Prosecutors in the Croatian capital, Zagreb, have filed an indictment against six men, fans of the football club Dinamo Zagreb, over an anti-Serb banner hoisted in the city.
The Zagreb Municipality’s State Attorney’s Office filed an indictment on Monday accusing six members of a Dinamo Zagreb fan group of inciting violence and hatred after they hoisted a banner in the city’s Kustosija district on June 11 declaring “We’ll f*** Serbian women and children” and bearing a ‘U’ symbol of the World War Two fascist Ustasa movement.
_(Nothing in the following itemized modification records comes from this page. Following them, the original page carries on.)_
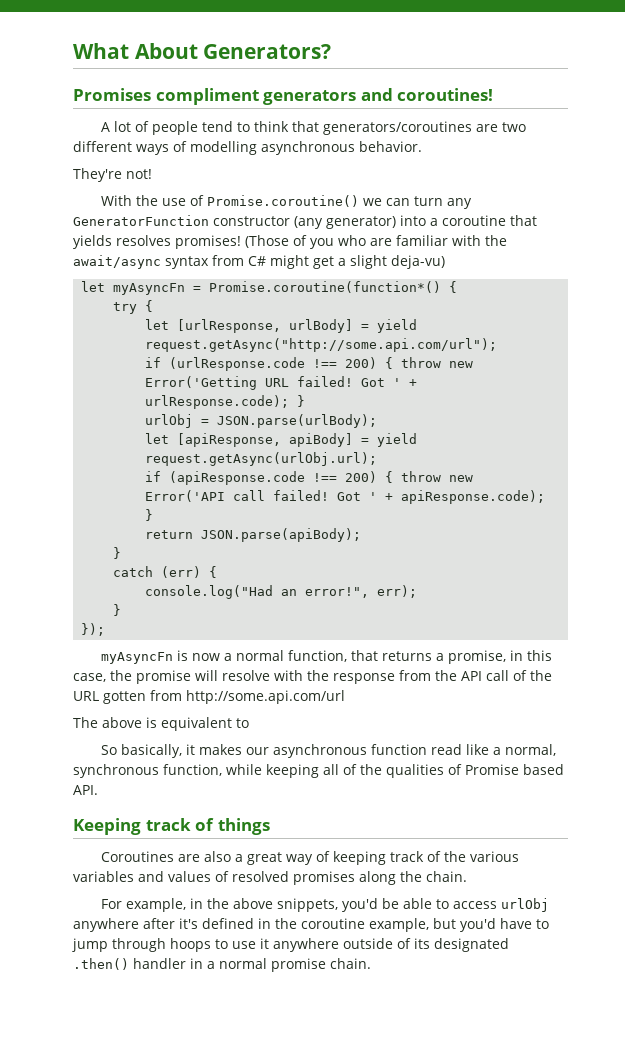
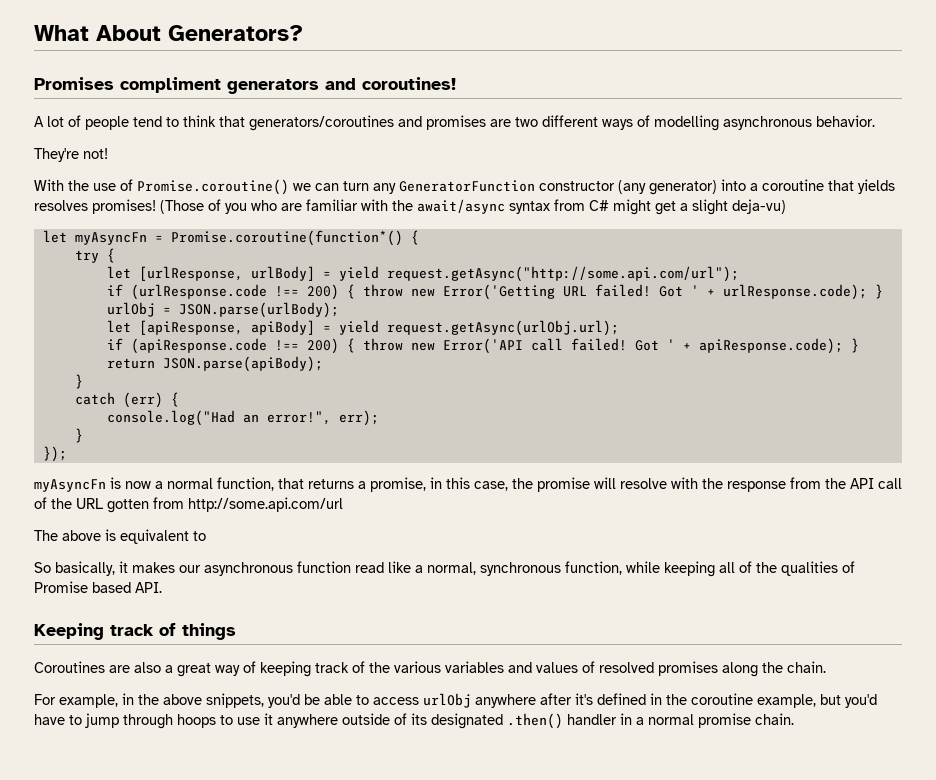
- A lot of people tend to think that generators/coroutines are two different ways of modelling asynchronous behavior.
+ A lot of people tend to think that generators/coroutines and promises are two different ways of modelling asynchronous behavior.

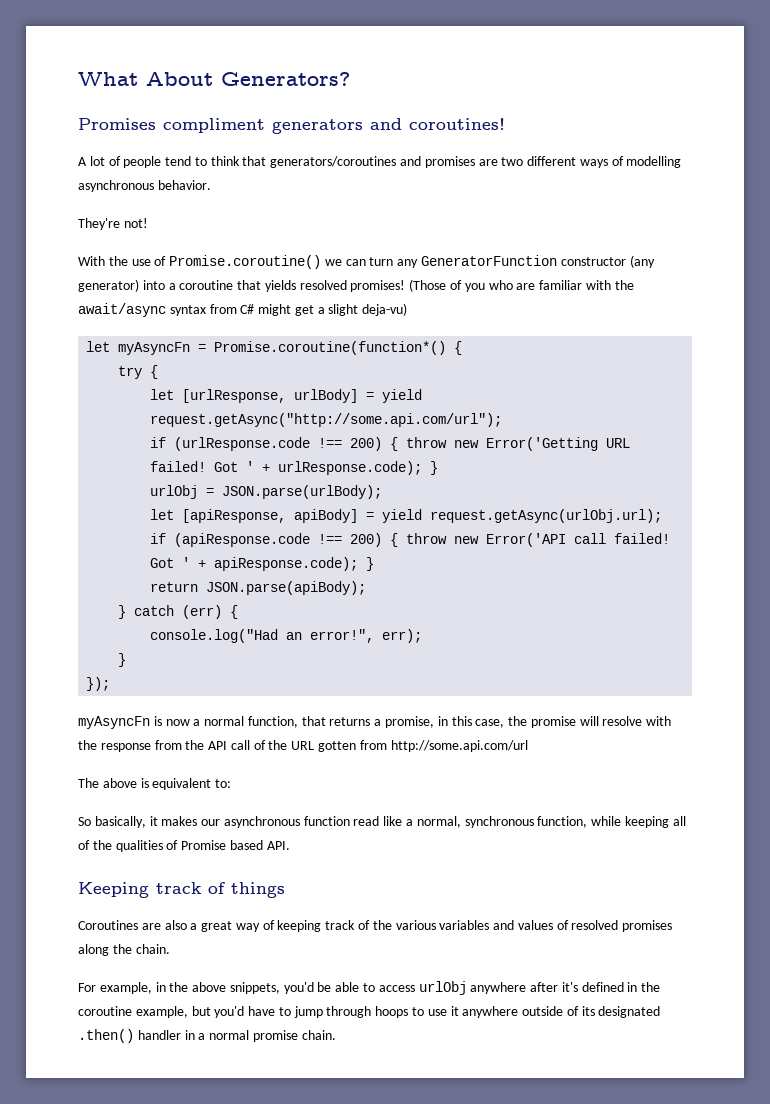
- With the use of Promise.coroutine() we can turn any GeneratorFunction constructor (any generator) into a coroutine that yields resolves promises!
+ With the use of Promise.coroutine() we can turn any GeneratorFunction constructor (any generator) into a coroutine that yields resolved promises!
  return JSON.parse(apiBody);
- }
- catch (err) {
+ } catch (err) {
- The above is equivalent to
+ The above is equivalent to:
According to local media reports, the men also held flags of the Croatian Defence Forces, a paramilitary unit that fought in Croatia’s 1991-95 war and which uses the Ustasha slogan ‘Za dom spremni’ [Ready for the Homeland] on its legally-recognised coat of arms.
Croatian photographer Nikola Solic, who photographed the incident, said the men were chanting ‘Kill, kill’.
In a press release, the State Attorney’s Office said: “The six defendants are charged that they, along with other unknown persons – motivated by intolerance towards members of another national minority and with the intention of provoking violent forms of behaviour, intolerance and hatred towards persons of other nationalities – with lighted flares, raised a banner made by the first defendant and shouted out loud words calling for violence and hatred.”
There does not seem to be a rock bottom: “We’ll f*** Serbian women and children” decorated with Ustaša symbolry & HOS flags incl. “Za dom spremni” pic.twitter.com/jmBKfQRgay
— Dario Brentin (@DarioBrentin) June 12, 2020
Boris Milosevic, a Croatian Serb politician and the country’s deputy prime minister, condemned the incident at the time.
“This is creepy and disturbing for everyone, not just Serbs,” Milosevic told regional broadcaster N1 TV on June 12.
“It is sad to see that young people in Zagreb are filled with so much hatred that they write such disgusting messages.”
He said the Serbian National Council, the biggest organisation representing Croatia’s Serb minority and which he is president of, had warned “countless times about hate messages, about chants at matches and about graffiti that is becoming more and more disgusting.”